I'm trying to troubleshoot a write performance issue and noticed that there is VSCSI write latency. We have a 4 node cluster with dual 10GB links on brocade vdx switches. The only thing I noticed is that there are some out of order rx errors in vsan observer during the time of the latency. Has anyone seen this issue before? I'm attaching a screen shot from observer.
What exact version of ESXi and vSAN are you running?
Per
We are running the following.
VMware ESXi, 6.0.0, 4600944
VSAN 6.2
There are 10GbE nics out there where recently a new driver was released that leads to improved performance. Also, 6.0 U3 has a bunch of improvements, which I would recommend.

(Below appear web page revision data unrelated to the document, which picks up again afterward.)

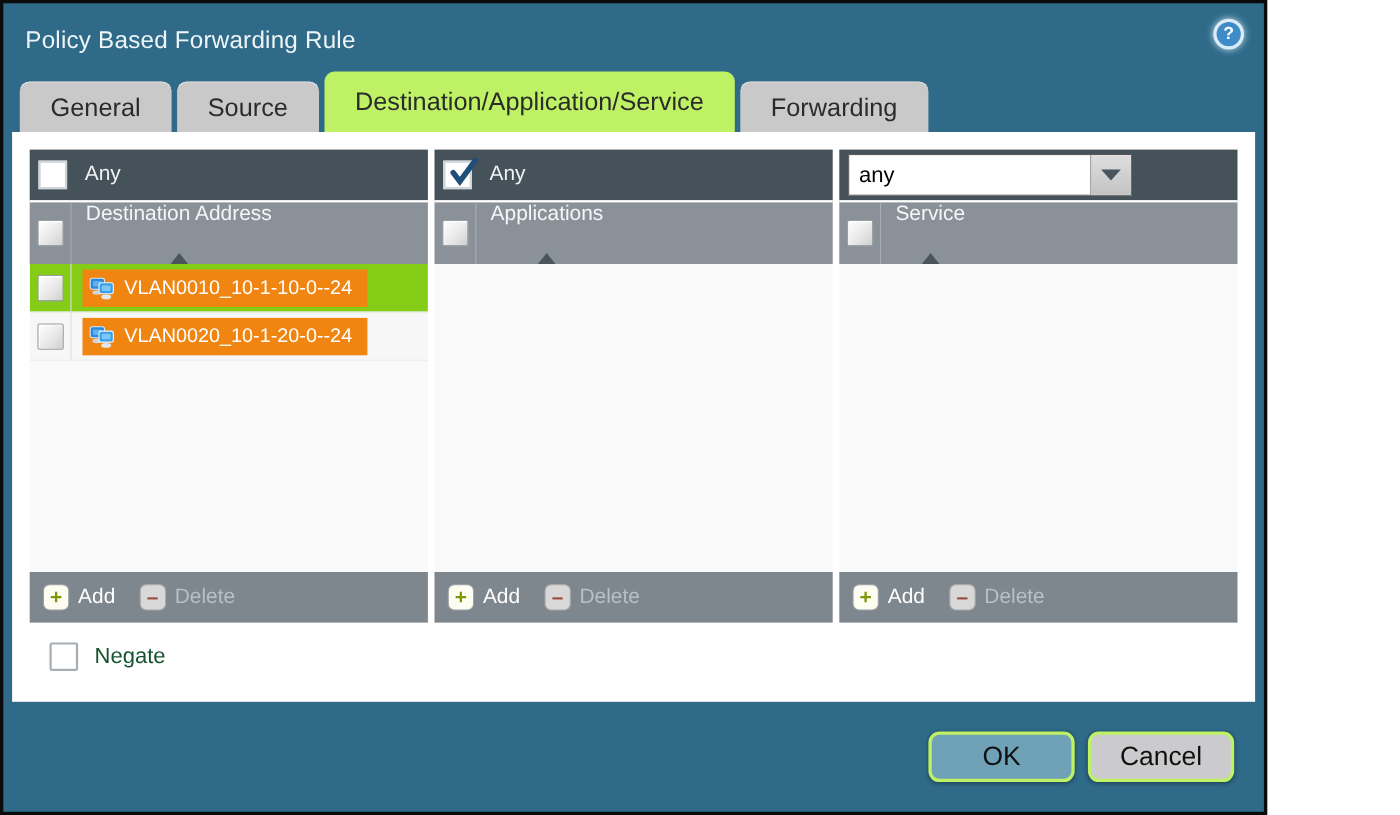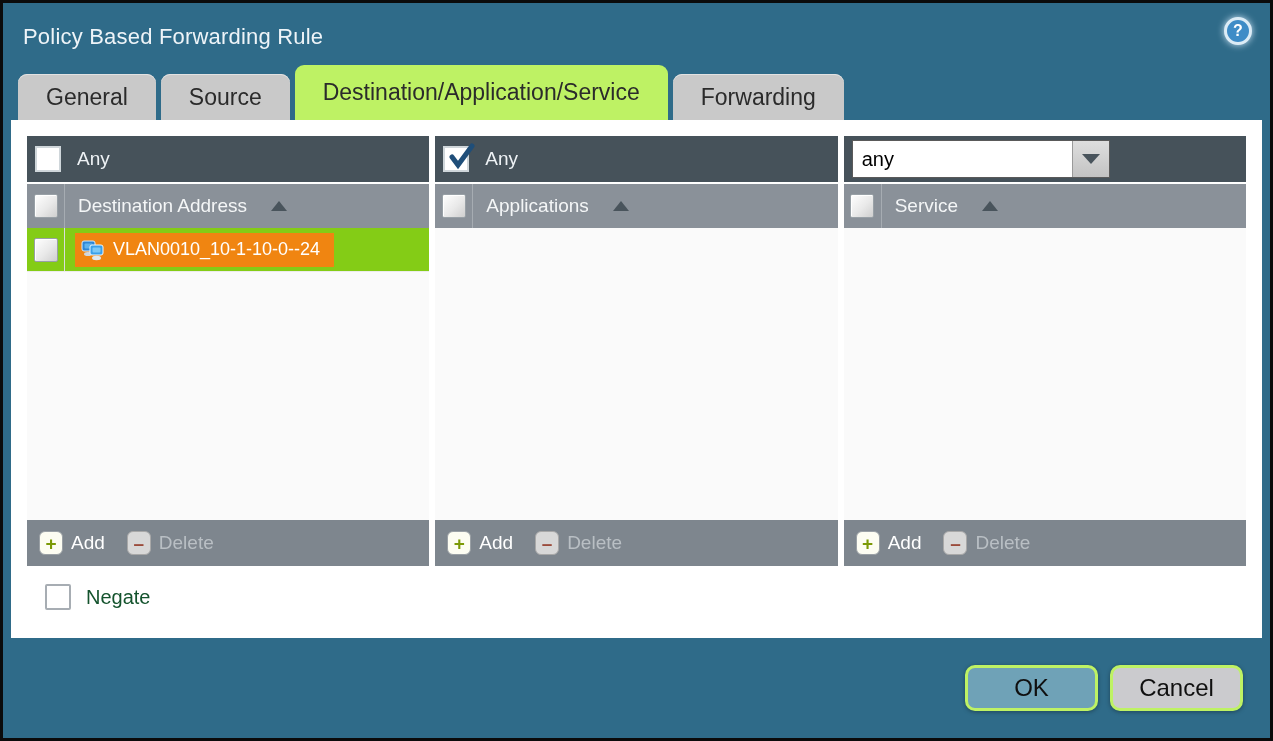--- a/index.html
+++ b/index.html
@@ -7,7 +7,7 @@
   body { font-family:"Liberation Sans", sans-serif; }
 
   .dialog {
-    width:1273px; height:741px;
+    width:1152px; height:741px;
     border:3px solid #0b0b0b;
     background:#2F6B89;
     position:relative;

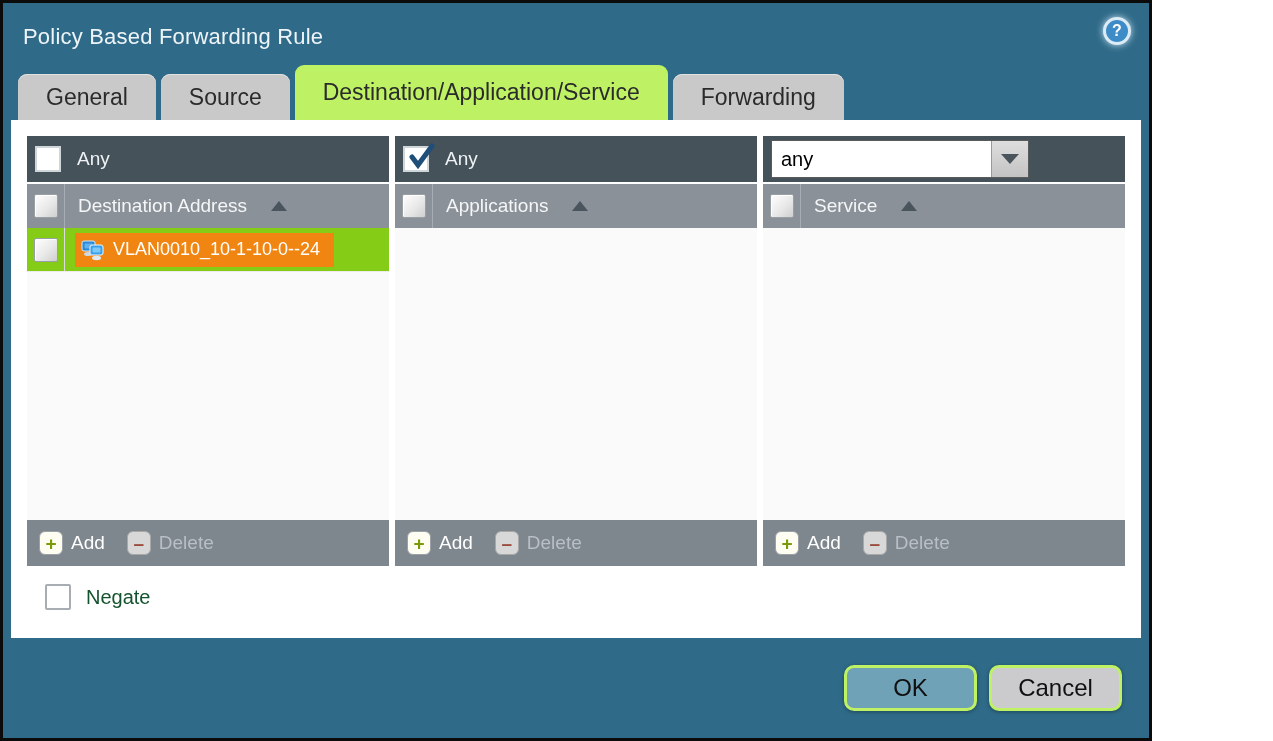--- a/index.html
+++ b/index.html
@@ -81,7 +81,7 @@
     display:flex; align-items:center; justify-content:center;
     border-right:1px solid #a6acb2;
   }
-  .hdr-label { display:flex; align-items:center; gap:24px; padding-left:13px; }
+  .hdr-label { display:flex; align-items:center; gap:24px; padding-left:13px;flex-direction:column; }
   .sort-arrow {
     width:0; height:0;
     border-left:8px solid transparent; border-right:8px solid transparent;

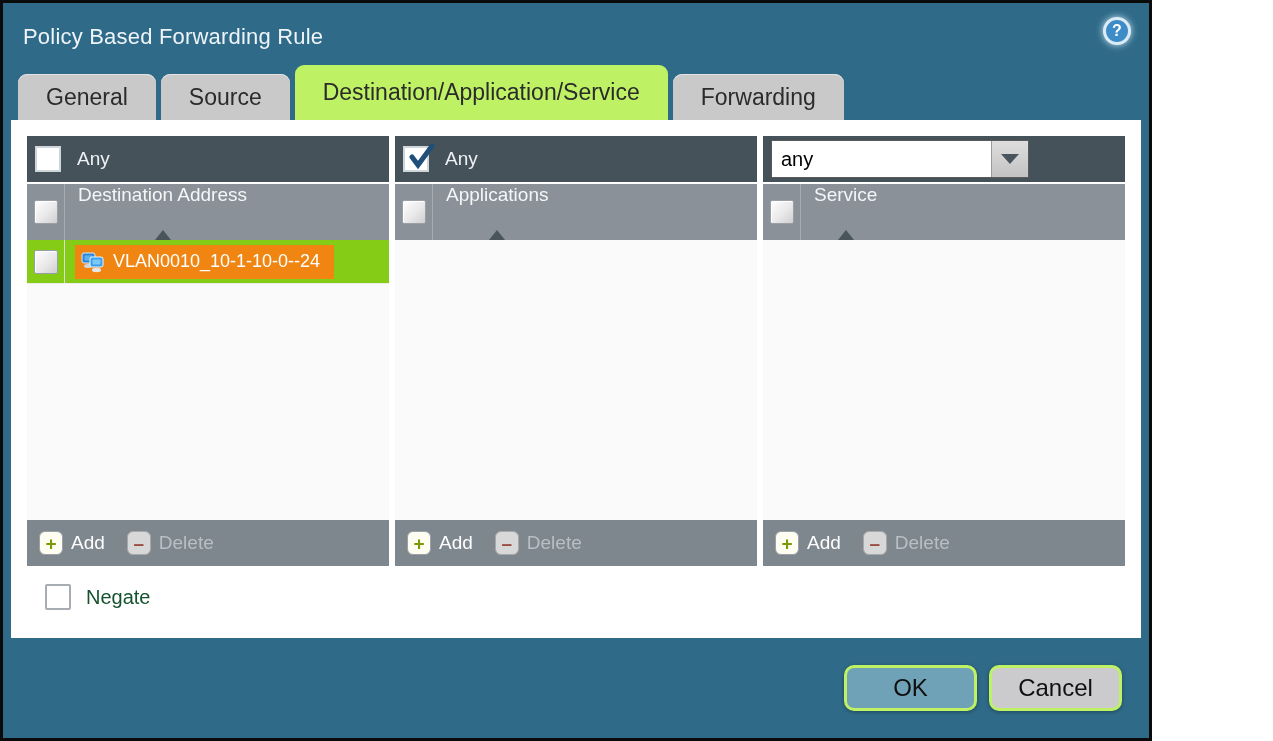--- a/index.html
+++ b/index.html
@@ -235,6 +235,22 @@
               <span>VLAN0010_10-1-10-0--24</span>
             </span>
           </div>
+          <div class="row">
+            <span class="row-cb-cell">
+                <span class="cb cb-bevel"></span>
+              </span>
+            <span class="chip">
+              <svg class="net-icon" width="26" height="26" viewBox="0 0 26 26">
+                <rect x="2" y="4" width="13" height="10" rx="2" fill="#2e86d6" stroke="#cfe9ff" stroke-width="1"></rect>
+                <rect x="4.5" y="6.5" width="8" height="5" rx="1" fill="#5db2ee"></rect>
+                <ellipse cx="8" cy="17" rx="4" ry="2" fill="#cfd6dd"></ellipse>
+                <rect x="10" y="8" width="13" height="10" rx="2" fill="#3ba0ea" stroke="#eaf6ff" stroke-width="1"></rect>
+                <rect x="12.5" y="10.5" width="8" height="5" rx="1" fill="#7cc8f6"></rect>
+                <ellipse cx="16.5" cy="21" rx="4.5" ry="2.2" fill="#e3e8ec"></ellipse>
+              </svg>
+              <span>VLAN0020_10-1-20-0--24</span>
+            </span>
+          </div>
         </div>
         <div class="col-footer">
           <span class="tool-btn">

Thank you very much for the advice. I updated to the latest firmware and drivers for the nic. I also upgraded to 6.0 U3. I'm still seeing the errors and latencies. Overall, performance is good. I'm just trying to understand some inconsistencies and where I may be falling short or having a bottleneck. I'm attaching some more screen shots from observer while doing a large file copy within vsan. Any advice or direction is greatly appreciated.
Do you experience any congestion during the high write latency?
You will also want to see how much of the write cache on the SSD is already used up during the latency event. This is easier to see using SexiGraf (this is a free tool, just search google), which will show all the SSDs stats for a cluster on one page. I think in VSAN observer, if you deep dive to the SSD one of the graphs will show this too but for a single SSD at a time.
Just a theory but maybe the write buffer on the SSD fills up, then destaging to capacity disk becomes the bottleneck (this will show as congestion). Congestion will artificially introduce latency as a result which is maybe what you are seeing.
Possibly unrelated but maybe worth checking (as without detailed packet analysis I would not make any assumptions)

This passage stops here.